BRIEF:
A verbatim copy of the lines starting at the one with "net: 931.55 -> 856.85" and ending at the last line below is required; include nothing else.

Itemized modification records:
::::::::::

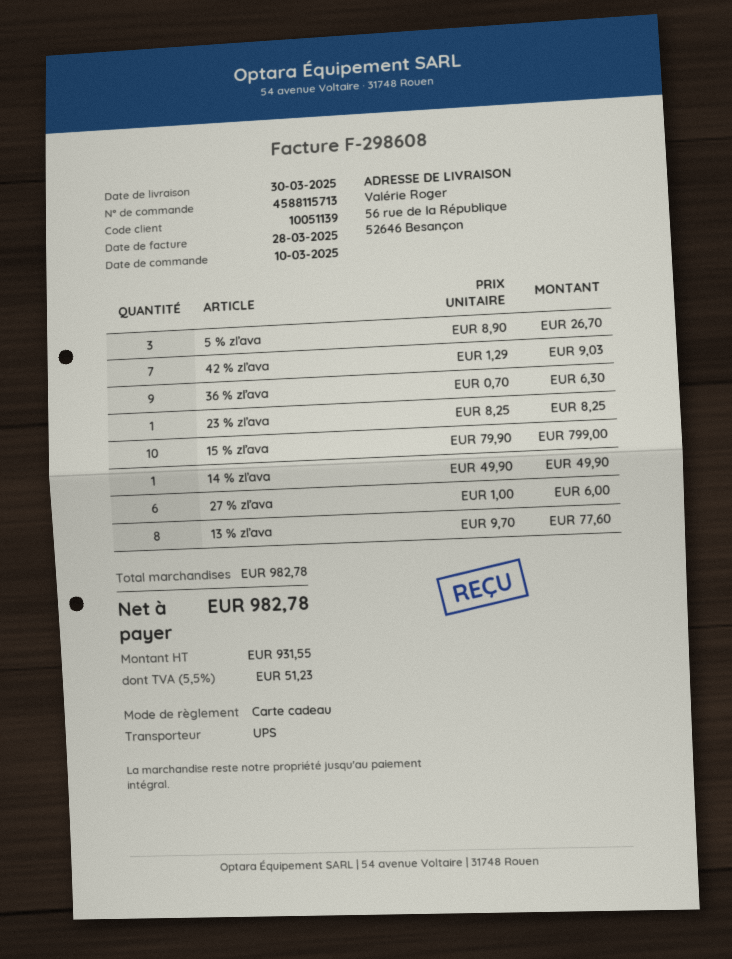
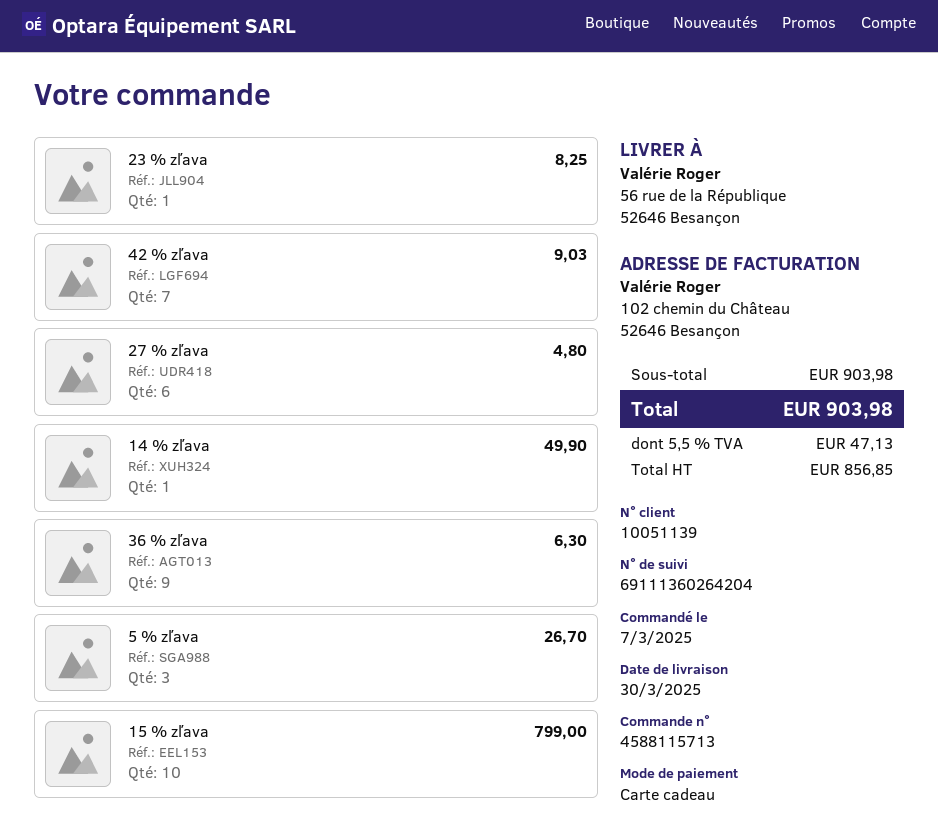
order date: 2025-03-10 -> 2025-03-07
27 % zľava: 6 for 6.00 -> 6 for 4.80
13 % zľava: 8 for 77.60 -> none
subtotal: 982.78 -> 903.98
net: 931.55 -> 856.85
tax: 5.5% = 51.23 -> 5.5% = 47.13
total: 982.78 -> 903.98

::::::::::

SOLUTION TO THIS TASK:
net: 931.55 -> 856.85
tax: 5.5% = 51.23 -> 5.5% = 47.13
total: 982.78 -> 903.98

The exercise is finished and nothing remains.